Chris Salisbury, M.D., M.B., Ch.B., of the University of Bristol in the United Kingdom, and colleagues conducted a pragmatic randomized controlled trial to assess equivalence in clinical effectiveness among patients with musculoskeletal problems randomized in a 2:1 ratio to PhysioDirect (1,506 patients) or usual care (743 patients); 85 percent of patients (1,283 and 629 patients, respectively) provided outcome data at six months.

The researchers found that, compared with usual-care patients, PhysioDirect patients had fewer face-to-face appointments, a shorter waiting time, and lower rates of nonattendance.

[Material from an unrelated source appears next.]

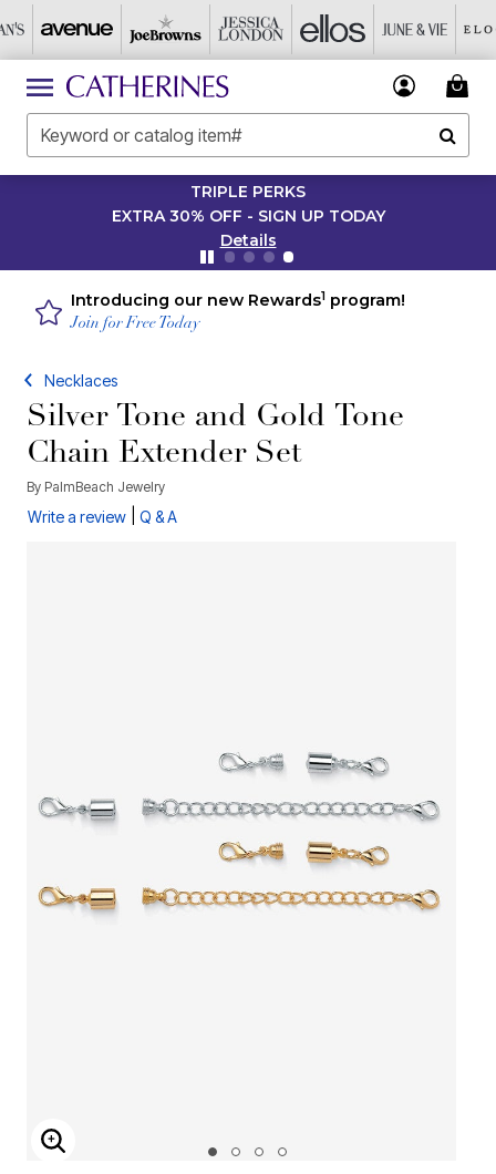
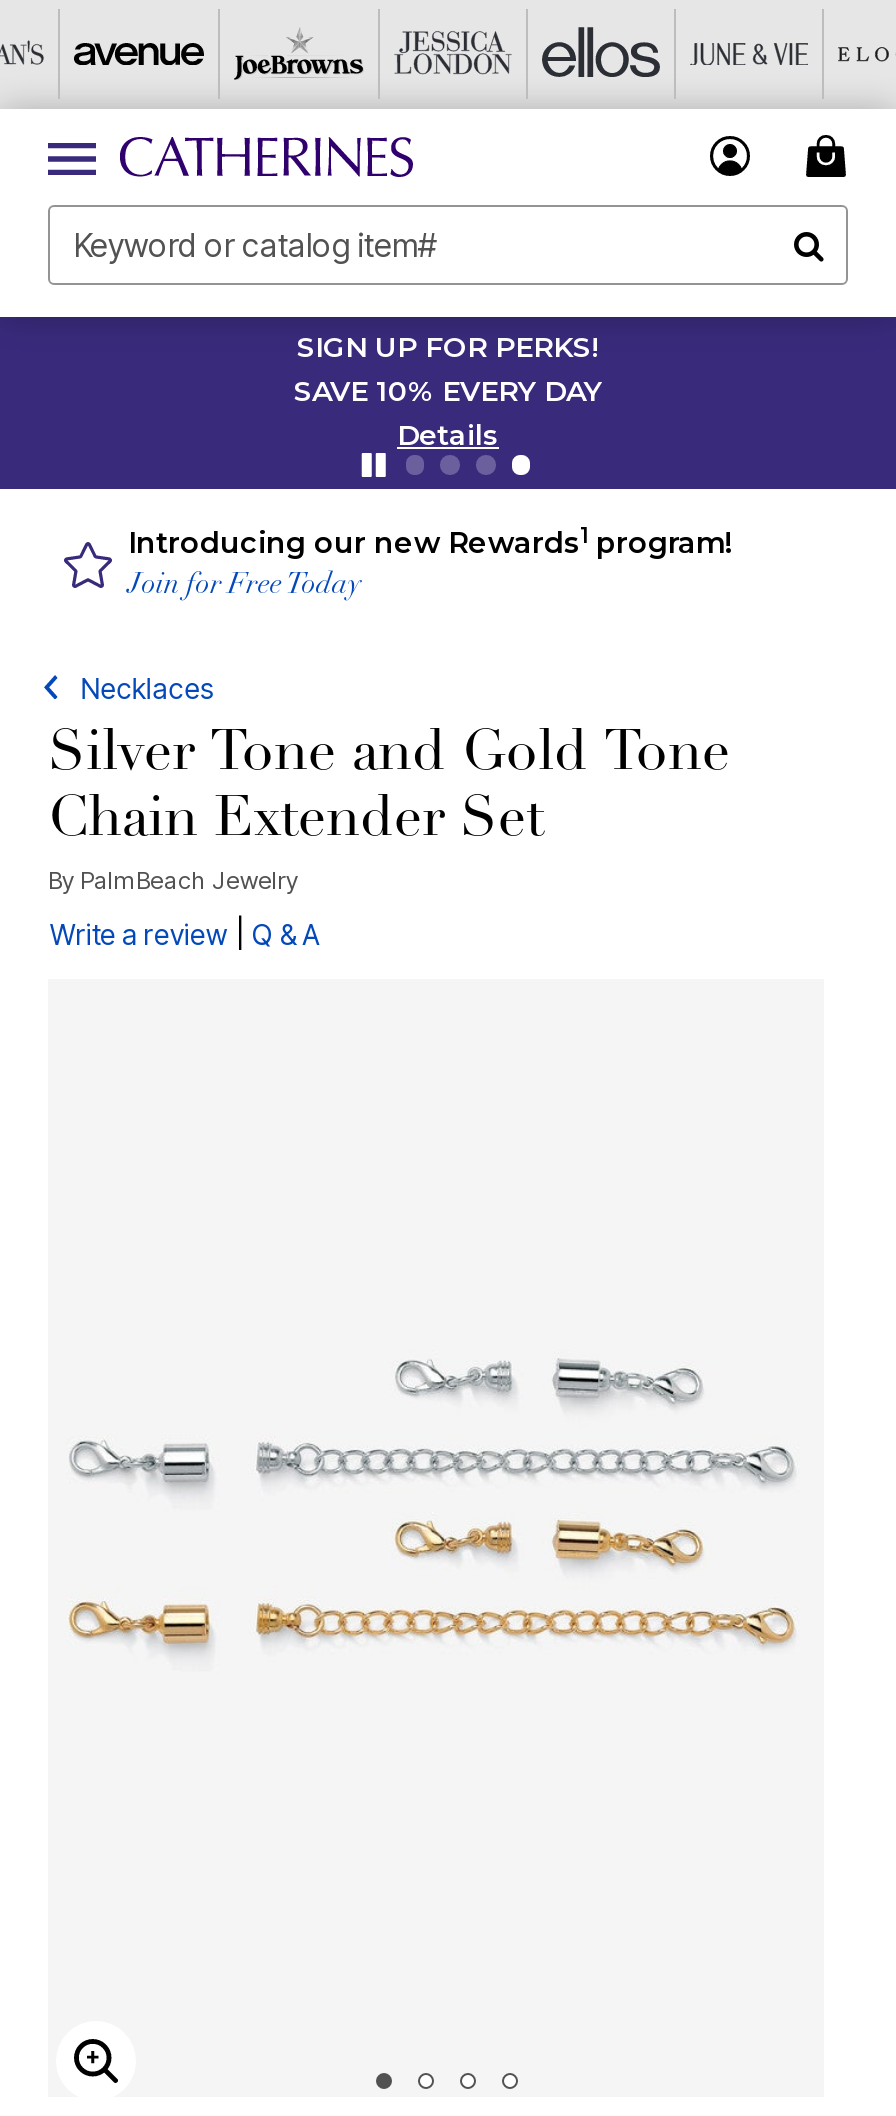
[111,182,385,226] TRIPLE PERKS | EXTRA 30% OFF - SIGN UP TODAY -> [294,329,602,409] SIGN UP FOR PERKS! | SAVE 10% EVERY DAY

The short-form 36 version 2 physical component score was similar between the groups after six months' follow-up. At the six-week follow-up, there was a trend toward slightly greater improvement in health outcome measures with PhysioDirect, but no difference was noted at six months. Compared with usual-care patients, PhysioDirect patients were no more satisfied with access to physical therapy and, at six months, they had slightly lower satisfaction overall.

"This study provides justification for PhysioDirect as a safe and effective way of reducing delays for advice about musculoskeletal problems for patients referred by general practitioners for [physical therapy]," the authors write. "But, in view of the slight reduction in patient satisfaction, our results do not provide a compelling argument in favor of PhysioDirect."